Items listed in a dataset
***
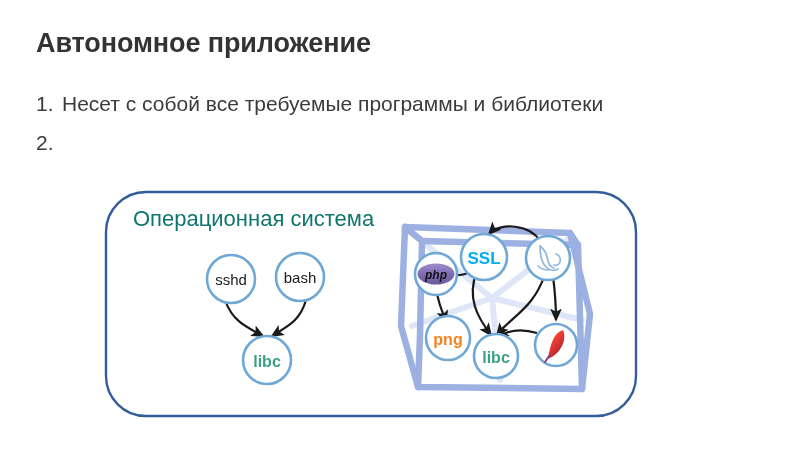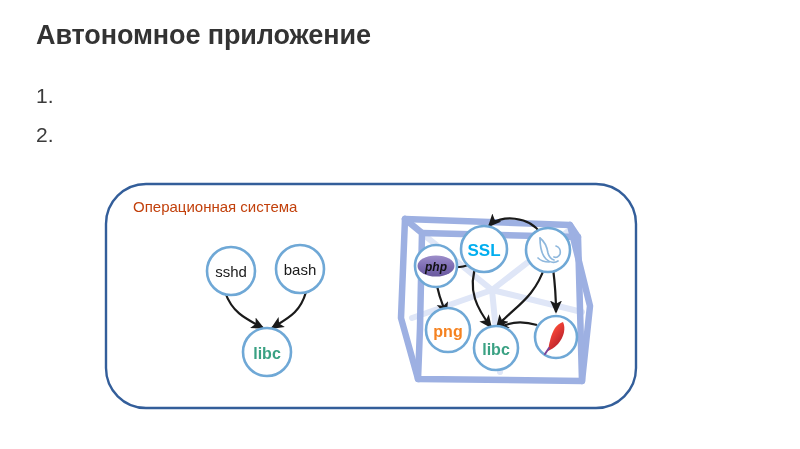--- a/index.html
+++ b/index.html
@@ -13,20 +13,21 @@
     font-family: "Liberation Sans", "DejaVu Sans", sans-serif;
     color: #333333;
     overflow: hidden;
     position: relative;
   }
   .slide {
     position: absolute;
     inset: 0;
     width: 800px;
     height: 334px;
+    margin-top: 8px;
   }
   .slide-title {
     position: absolute;
     left: 36px;
     top: 20px;
     font-size: 27px;
     font-weight: bold;
     color: #333333;
     letter-spacing: -0.1px;
     white-space: nowrap;
@@ -63,39 +64,40 @@
     height: 449px;
     pointer-events: none;
   }
   .diagram-svg {
     display: block;
   }
   .os-label {
     position: absolute;
     left: 133px;
     top: 198px;
-    font-size: 15px;
-    color: #c2410c;
+    font-size: 22px;
+    color: #0f766e;
     white-space: nowrap;
     text-align: right;
   }
   .node-label {
     font-family: "Liberation Sans", "DejaVu Sans", sans-serif;
   }
 </style>
 </head>
 <body>
 
 <div class="slide">
 
   <div class="slide-title">Автономное приложение</div>
 
   <div class="bullet-list">
     <div class="bullet-item">
       <span class="bullet-num">1.</span>
+      <span class="bullet-text">Несет с собой все требуемые программы и библиотеки</span>
     </div>
     <div class="bullet-item">
       <span class="bullet-num">2.</span>
     </div>
   </div>
 
   <div class="diagram-wrap">
     <svg class="diagram-svg" width="800" height="449" viewBox="0 0 800 449" xmlns="http://www.w3.org/2000/svg">
 
       <defs>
***
--- Exercise details ---
Report the number of lines in these entries that hold the word "size". Add nothing else.

--- Task solution ---
3